§ **TASK BRIEF**: Look through the material below and copy exactly the lines from the line with "letter-spacing:.1px;" to the line with "radial-gradient(ellipse at 42%", those two lines included.

(LISTED RECORDS Opens)

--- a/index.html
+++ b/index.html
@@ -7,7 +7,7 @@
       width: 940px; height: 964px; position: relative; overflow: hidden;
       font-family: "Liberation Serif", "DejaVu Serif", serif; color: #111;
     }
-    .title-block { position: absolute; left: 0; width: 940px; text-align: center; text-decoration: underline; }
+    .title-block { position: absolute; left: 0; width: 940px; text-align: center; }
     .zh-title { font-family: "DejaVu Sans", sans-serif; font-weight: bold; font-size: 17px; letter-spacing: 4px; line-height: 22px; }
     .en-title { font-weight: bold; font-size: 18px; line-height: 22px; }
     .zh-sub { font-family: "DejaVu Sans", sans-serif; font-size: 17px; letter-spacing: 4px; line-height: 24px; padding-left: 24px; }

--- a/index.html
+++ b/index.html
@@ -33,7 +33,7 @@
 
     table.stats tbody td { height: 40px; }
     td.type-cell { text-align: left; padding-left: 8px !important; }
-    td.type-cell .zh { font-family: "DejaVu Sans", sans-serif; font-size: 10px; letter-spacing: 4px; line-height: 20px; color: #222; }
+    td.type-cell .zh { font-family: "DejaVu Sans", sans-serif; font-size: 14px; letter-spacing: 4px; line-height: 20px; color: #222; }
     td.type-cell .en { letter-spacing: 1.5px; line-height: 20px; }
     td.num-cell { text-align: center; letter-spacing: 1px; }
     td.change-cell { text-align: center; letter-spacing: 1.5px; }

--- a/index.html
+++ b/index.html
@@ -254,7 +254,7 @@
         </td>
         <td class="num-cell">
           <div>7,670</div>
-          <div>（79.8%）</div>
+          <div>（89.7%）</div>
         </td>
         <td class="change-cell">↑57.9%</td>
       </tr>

(LISTED RECORDS Closes)
(LISTED RECORDS Opens)

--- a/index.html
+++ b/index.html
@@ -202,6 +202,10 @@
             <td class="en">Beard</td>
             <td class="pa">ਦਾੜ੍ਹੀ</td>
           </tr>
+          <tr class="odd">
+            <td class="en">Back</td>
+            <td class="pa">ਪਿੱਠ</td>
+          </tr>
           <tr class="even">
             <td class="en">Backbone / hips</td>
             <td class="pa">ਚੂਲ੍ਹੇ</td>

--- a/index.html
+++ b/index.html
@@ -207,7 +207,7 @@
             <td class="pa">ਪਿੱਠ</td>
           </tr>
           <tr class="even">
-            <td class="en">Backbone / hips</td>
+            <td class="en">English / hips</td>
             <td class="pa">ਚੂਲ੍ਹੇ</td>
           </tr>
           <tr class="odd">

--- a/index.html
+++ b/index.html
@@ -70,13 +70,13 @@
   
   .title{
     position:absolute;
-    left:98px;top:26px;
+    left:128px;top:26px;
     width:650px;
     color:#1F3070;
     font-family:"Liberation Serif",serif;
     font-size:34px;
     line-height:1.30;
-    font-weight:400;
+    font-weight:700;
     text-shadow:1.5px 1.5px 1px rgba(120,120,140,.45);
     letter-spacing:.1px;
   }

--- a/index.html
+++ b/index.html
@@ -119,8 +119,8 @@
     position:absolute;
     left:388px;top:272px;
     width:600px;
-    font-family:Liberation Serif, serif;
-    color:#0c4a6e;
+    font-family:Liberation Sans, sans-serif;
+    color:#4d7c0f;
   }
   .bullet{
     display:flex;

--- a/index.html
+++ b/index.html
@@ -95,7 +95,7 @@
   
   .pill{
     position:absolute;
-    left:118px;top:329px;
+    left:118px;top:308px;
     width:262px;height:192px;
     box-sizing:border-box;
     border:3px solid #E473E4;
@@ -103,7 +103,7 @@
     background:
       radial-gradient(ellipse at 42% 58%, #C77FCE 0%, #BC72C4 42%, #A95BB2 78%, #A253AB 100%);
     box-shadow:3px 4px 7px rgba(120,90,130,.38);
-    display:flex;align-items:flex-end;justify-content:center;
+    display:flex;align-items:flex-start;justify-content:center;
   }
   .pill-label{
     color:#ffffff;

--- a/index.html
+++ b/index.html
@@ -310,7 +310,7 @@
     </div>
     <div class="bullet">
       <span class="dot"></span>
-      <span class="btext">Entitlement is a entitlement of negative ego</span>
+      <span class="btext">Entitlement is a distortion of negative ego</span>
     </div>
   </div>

(LISTED RECORDS Closes)

§ **ANSWER TO THIS PROBLEM**:
     letter-spacing:.1px;
   }

--- a/index.html
+++ b/index.html
@@ -119,8 +119,8 @@
     position:absolute;
     left:388px;top:272px;
     width:600px;
-    font-family:Liberation Serif, serif;
-    color:#0c4a6e;
+    font-family:Liberation Sans, sans-serif;
+    color:#4d7c0f;
   }
   .bullet{
     display:flex;

--- a/index.html
+++ b/index.html
@@ -95,7 +95,7 @@
   
   .pill{
     position:absolute;
-    left:118px;top:329px;
+    left:118px;top:308px;
     width:262px;height:192px;
     box-sizing:border-box;
     border:3px solid #E473E4;
@@ -103,7 +103,7 @@
     background:
       radial-gradient(ellipse at 42% 58%, #C77FCE 0%, #BC72C4 42%, #A95BB2 78%, #A253AB 100%);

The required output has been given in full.